Adaptive pooling output

Hi everyone,

This is a crosspost from this SO post. Was hoping to get your thoughts on the question. For context, I was wondering if we can skip flipping images as augmentations.

I am looking at image embeddings and wondering why flipping images changes the output. Consider resnet18 with the head removed for example:

import torch
import torch.nn as nn
import torchvision.models as models
device = torch.device("cuda") if torch.cuda.is_available() else torch.device("cpu")

model = models.resnet18(pretrained=True)
model.fc = nn.Identity()
model = model.to(device)
model.eval()

x = torch.randn(20, 3, 128, 128).to(device)
with torch.no_grad():
    y1 = model(x)
    y2 = model(x.flip(-1))
    y3 = model(x.flip(-2))

The last layer looks like this and most importantly has a AdaptiveAveragePooling as the last layer where the pixels/ features are pooled to 1 pixel:
enter image description here

According to how I’m thinking, since we are just having convolutions on top of convolutions, before the pooling, all that will happen is that the feature map will flip according to how the image is flipped. The average pooling simply averages the last feature map (along each channel), and is invariant to the orientation of it. AdaptiveMaxPool should have been the same.

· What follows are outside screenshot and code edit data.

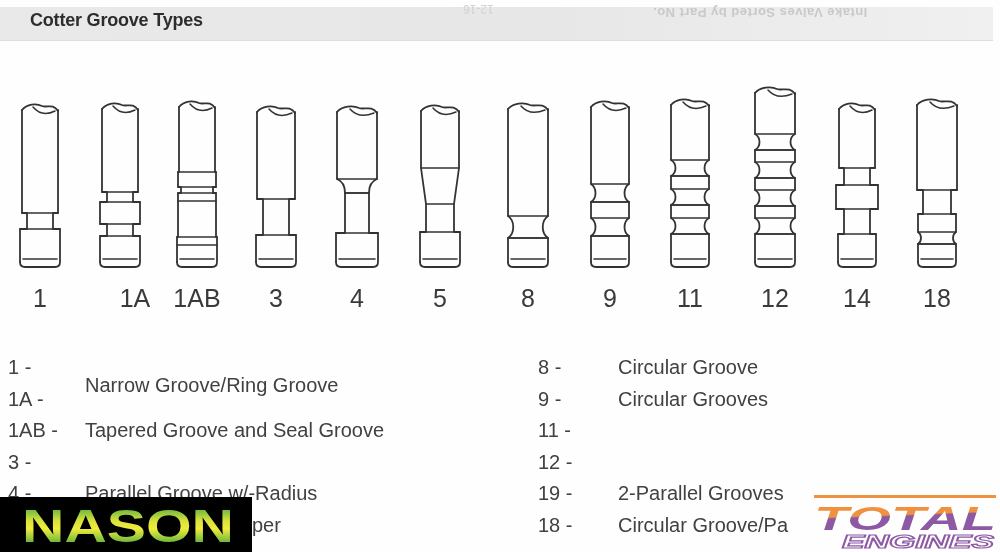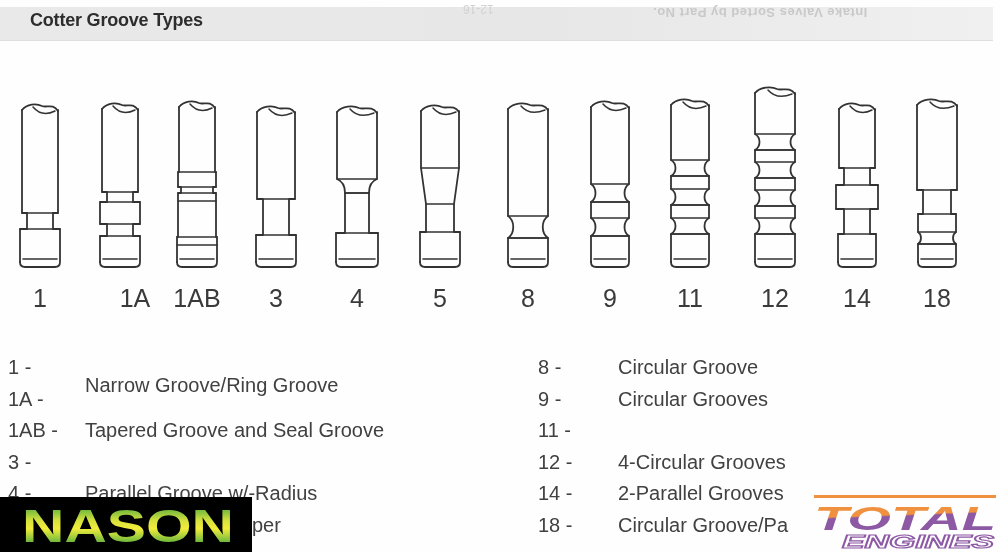--- a/index.html
+++ b/index.html
@@ -228,22 +228,21 @@
   <div class="lnum" style="top:482px;left:8px">4 -</div>
   <div class="ldesc" style="top:482px;left:85px">Parallel Groove w/-Radius</div>
   <div class="ldesc" style="top:514px;left:252px">per</div>
 
   <div class="lnum" style="top:356px;left:538px">8 -</div>
   <div class="ldesc" style="top:356px;left:618px">Circular Groove</div>
   <div class="lnum" style="top:388px;left:538px">9 -</div>
   <div class="ldesc" style="top:388px;left:618px">Circular Grooves</div>
   <div class="lnum" style="top:419px;left:538px">11 -</div>
   <div class="lnum" style="top:451px;left:538px">12 -</div>
-  <div class="ldesc" style="top:451px;left:618px">4-Circular Grooves</div>
-  <div class="lnum" style="top:482px;left:538px">14 -</div>
+  <div class="lnum" style="top:482px;left:538px">19 -</div>
   <div class="ldesc" style="top:482px;left:618px">2-Parallel Grooves</div>
   <div class="lnum" style="top:514px;left:538px">18 -</div>
   <div class="ldesc" style="top:514px;left:618px">Circular Groove/Pa</div>
 
   <div class="nason-logo">
     <svg width="252" height="55">
       <defs>
         <linearGradient id="ng" x1="0" y1="0" x2="0" y2="1">
           <stop offset="0" stop-color="#17953e"></stop>
           <stop offset="0.40" stop-color="#d8e23c"></stop>

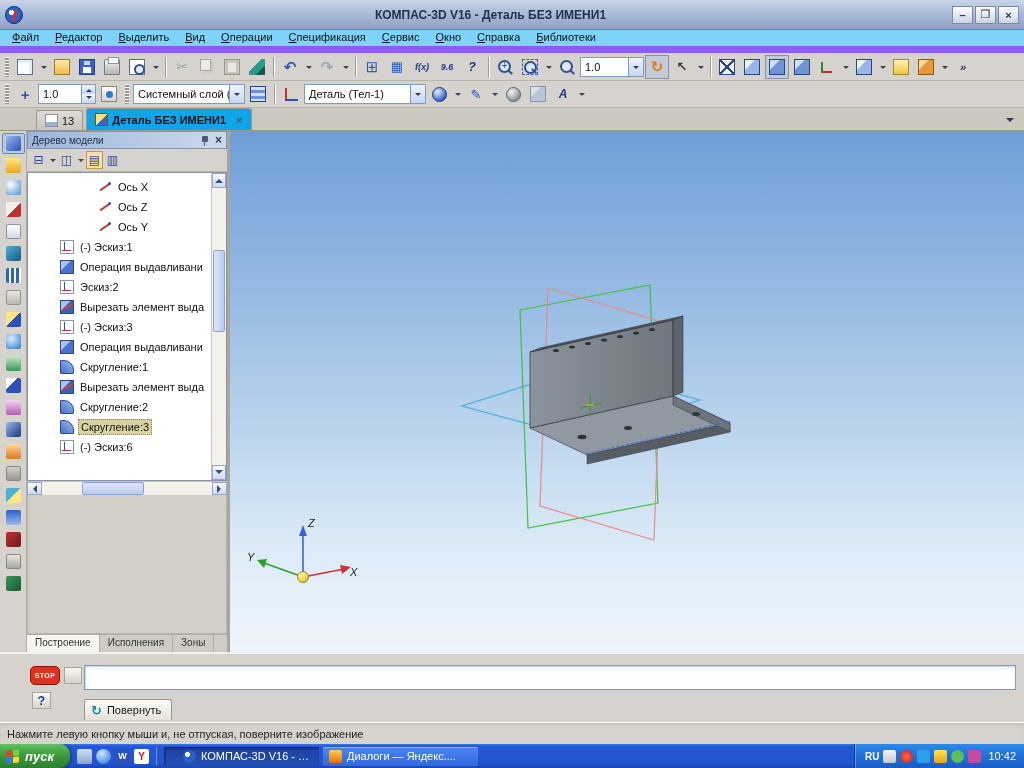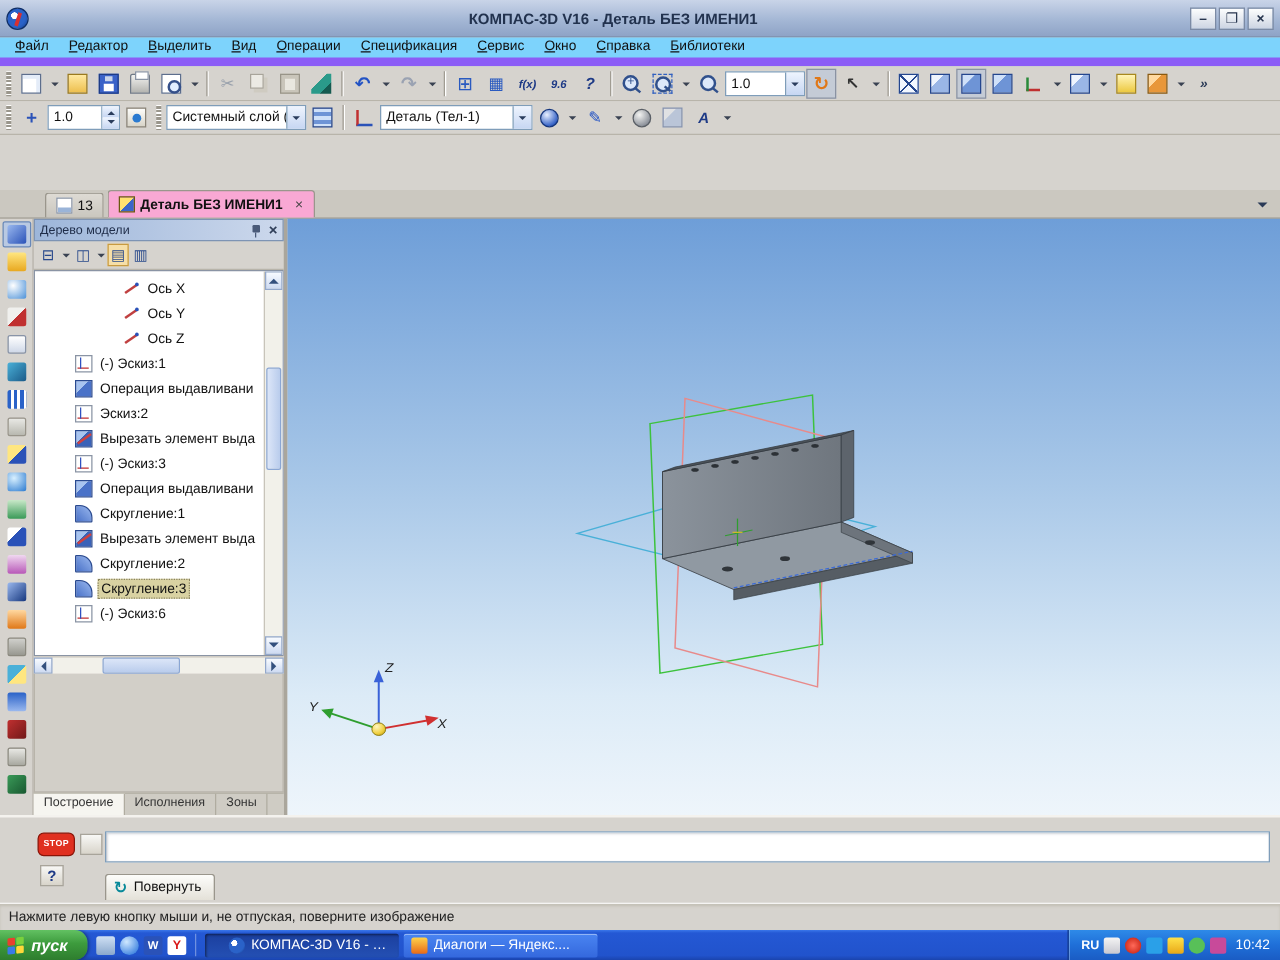--- a/index.html
+++ b/index.html
@@ -80,23 +80,23 @@
 .combo-val{flex:1;padding:0 4px;overflow:hidden;white-space:nowrap;}
 .combo-btn{width:15px;height:100%;background:linear-gradient(#eef4fe,#c6d6f2);border-left:1px solid #7f9db9;display:flex;align-items:center;justify-content:center;}
 .combo-btn::after{content:"";border:3px solid transparent;border-top-color:#2a3c5c;margin-top:4px;}
 .spin{width:14px;height:100%;display:flex;flex-direction:column;border-left:1px solid #7f9db9;}
 .spin span{flex:1;background:linear-gradient(#eef4fe,#c6d6f2);display:flex;align-items:center;justify-content:center;}
 .spin .up::after{content:"";border:3px solid transparent;border-bottom-color:#2a3c5c;margin-bottom:1px;}
 .spin .dn::after{content:"";border:3px solid transparent;border-top-color:#2a3c5c;margin-top:1px;}
 .w64{width:64px;}.w110{width:112px;}.w120{width:122px;}.w58{width:58px;}
 
 
-.tabbar{height:23px;flex:0 0 23px;background:#cbc8c0;display:flex;align-items:flex-end;padding:2px 6px 0 36px;gap:3px;border-bottom:1px solid #9a968c;margin-top:44px;}
+.tabbar{height:23px;flex:0 0 23px;background:#cbc8c0;display:flex;align-items:flex-end;padding:2px 6px 0 36px;gap:3px;border-bottom:1px solid #9a968c;}
 .dtab{height:20px;display:flex;align-items:center;gap:4px;padding:0 8px;background:linear-gradient(#dedbd4,#c9c6be);border:1px solid #9a968c;border-bottom:none;border-radius:3px 3px 0 0;}
-.dtab.on{background:#f9a8d4;font-weight:bold;height:22px;}
+.dtab.on{background:#0ea5e9;font-weight:bold;height:22px;}
 .tclose{margin-left:6px;color:#444;font-weight:normal;}
 .dt-ic1{width:13px;height:13px;background:#fff;border:1px solid #8892a2;box-shadow:inset 0 -4px 0 #9ab4d8;}
 .dt-ic2{width:13px;height:13px;background:linear-gradient(135deg,#ffe270 50%,#3a66c8 50%);border:1px solid #6a5a10;}
 .tab-arrow{margin-left:auto;align-self:center;width:16px;height:16px;display:flex;align-items:center;justify-content:center;}
 .tab-arrow::after{content:"";border:4px solid transparent;border-top-color:#2a3a56;margin-top:4px;}
 
 
 .main{flex:1 1 auto;display:flex;min-height:0;}
 .leftstrip{width:27px;flex:0 0 27px;background:#d6d3ce;border-right:1px solid #b0aca2;display:flex;flex-direction:column;align-items:center;padding-top:2px;gap:1px;overflow:hidden;}
 .lsi{width:23px;height:21px;display:flex;align-items:center;justify-content:center;border-radius:2px;}
@@ -497,25 +497,25 @@
         <span class="ttb g4"></span>
       </div>
       <div class="tp-body">
         <div class="tree-rows">
           <div class="trow deep">
               <span class="tic ti-axis"></span>
               <span class="tlabel">Ось X</span>
             </div>
           <div class="trow deep">
               <span class="tic ti-axis"></span>
-              <span class="tlabel">Ось Y</span>
+              <span class="tlabel">Ось Z</span>
             </div>
           <div class="trow deep">
               <span class="tic ti-axis"></span>
-              <span class="tlabel">Ось Z</span>
+              <span class="tlabel">Ось Y</span>
             </div>
           <div class="trow">
               <span class="tic ti-sketch"></span>
               <span class="tlabel">(-) Эскиз:1</span>
             </div>
           <div class="trow">
               <span class="tic ti-extrude"></span>
               <span class="tlabel">Операция выдавливани</span>
             </div>
           <div class="trow">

The key difference between ‘normal’ convnets being that we are pooling/ averaging to one pixel width.

However, when I look at y1-y2, y1-y3, y2-y3 the values are significantly different to zero. What am I thinking wrong about?

This is a great “thought experiment” question and I appreciated it. :slightly_smiling_face:

(It looks like you got an answer to the mystery posted at SO.)